(Exercise instructions):
The whole listing, except its pictures, is to be repeated exactly.
******
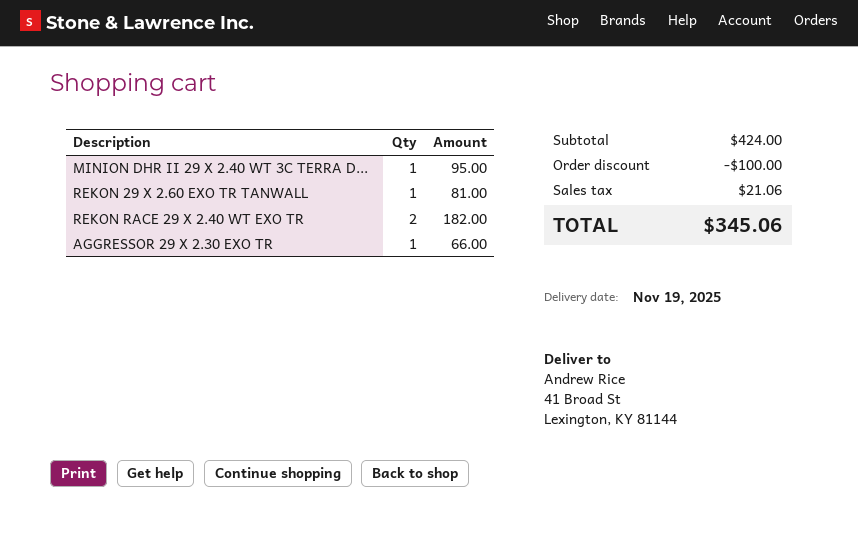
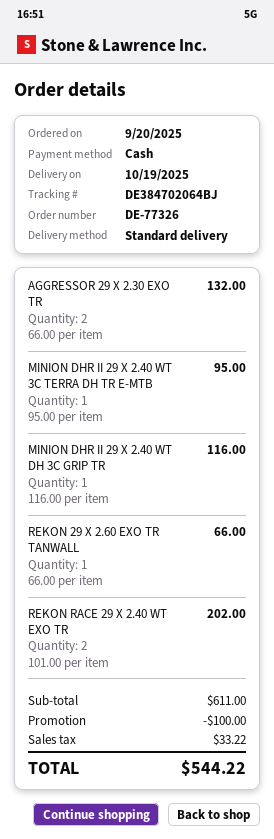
delivery date: 2025-11-19 -> 2025-10-19
REKON 29 X 2.60 EXO TR TANWALL: 1 for 81.00 -> 1 for 66.00
REKON RACE 29 X 2.40 WT EXO TR: 2 for 182.00 -> 2 for 202.00
AGGRESSOR 29 X 2.30 EXO TR: 1 for 66.00 -> 2 for 132.00
MINION DHR II 29 X 2.40 WT DH 3C GRIP TR: none -> 1 for 116.00
subtotal: 424.00 -> 611.00
tax: 21.06 -> 33.22
total: 345.06 -> 544.22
******
(Solution to this problem):
delivery date: 2025-11-19 -> 2025-10-19
REKON 29 X 2.60 EXO TR TANWALL: 1 for 81.00 -> 1 for 66.00
REKON RACE 29 X 2.40 WT EXO TR: 2 for 182.00 -> 2 for 202.00
AGGRESSOR 29 X 2.30 EXO TR: 1 for 66.00 -> 2 for 132.00
MINION DHR II 29 X 2.40 WT DH 3C GRIP TR: none -> 1 for 116.00
subtotal: 424.00 -> 611.00
tax: 21.06 -> 33.22
total: 345.06 -> 544.22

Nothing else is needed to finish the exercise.